Task instructions:
Restate the data below, keeping every line the same.

Listed entries:
☆ ☆ ☆ ☆
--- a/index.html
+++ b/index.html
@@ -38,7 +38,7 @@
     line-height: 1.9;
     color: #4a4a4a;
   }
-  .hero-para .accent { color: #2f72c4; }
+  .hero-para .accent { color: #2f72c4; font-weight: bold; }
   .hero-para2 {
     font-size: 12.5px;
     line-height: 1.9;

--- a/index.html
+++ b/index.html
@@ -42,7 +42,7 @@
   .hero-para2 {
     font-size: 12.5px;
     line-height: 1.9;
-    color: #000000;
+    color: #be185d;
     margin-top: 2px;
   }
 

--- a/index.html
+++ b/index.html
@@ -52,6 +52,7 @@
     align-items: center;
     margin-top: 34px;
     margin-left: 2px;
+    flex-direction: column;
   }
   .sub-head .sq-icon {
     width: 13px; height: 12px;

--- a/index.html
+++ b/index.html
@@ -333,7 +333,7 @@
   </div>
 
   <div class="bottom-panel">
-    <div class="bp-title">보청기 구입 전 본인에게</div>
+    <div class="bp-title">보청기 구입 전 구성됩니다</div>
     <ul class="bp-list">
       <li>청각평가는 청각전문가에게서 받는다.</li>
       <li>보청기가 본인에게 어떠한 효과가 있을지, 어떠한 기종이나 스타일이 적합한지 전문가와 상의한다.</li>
☆ ☆ ☆ ☆
Output of the task:
--- a/index.html
+++ b/index.html
@@ -38,7 +38,7 @@
     line-height: 1.9;
     color: #4a4a4a;
   }
-  .hero-para .accent { color: #2f72c4; }
+  .hero-para .accent { color: #2f72c4; font-weight: bold; }
   .hero-para2 {
     font-size: 12.5px;
     line-height: 1.9;

--- a/index.html
+++ b/index.html
@@ -42,7 +42,7 @@
   .hero-para2 {
     font-size: 12.5px;
     line-height: 1.9;
-    color: #000000;
+    color: #be185d;
     margin-top: 2px;
   }
 

--- a/index.html
+++ b/index.html
@@ -52,6 +52,7 @@
     align-items: center;
     margin-top: 34px;
     margin-left: 2px;
+    flex-direction: column;
   }
   .sub-head .sq-icon {
     width: 13px; height: 12px;

--- a/index.html
+++ b/index.html
@@ -333,7 +333,7 @@
   </div>
 
   <div class="bottom-panel">
-    <div class="bp-title">보청기 구입 전 본인에게</div>
+    <div class="bp-title">보청기 구입 전 구성됩니다</div>
     <ul class="bp-list">
       <li>청각평가는 청각전문가에게서 받는다.</li>
       <li>보청기가 본인에게 어떠한 효과가 있을지, 어떠한 기종이나 스타일이 적합한지 전문가와 상의한다.</li>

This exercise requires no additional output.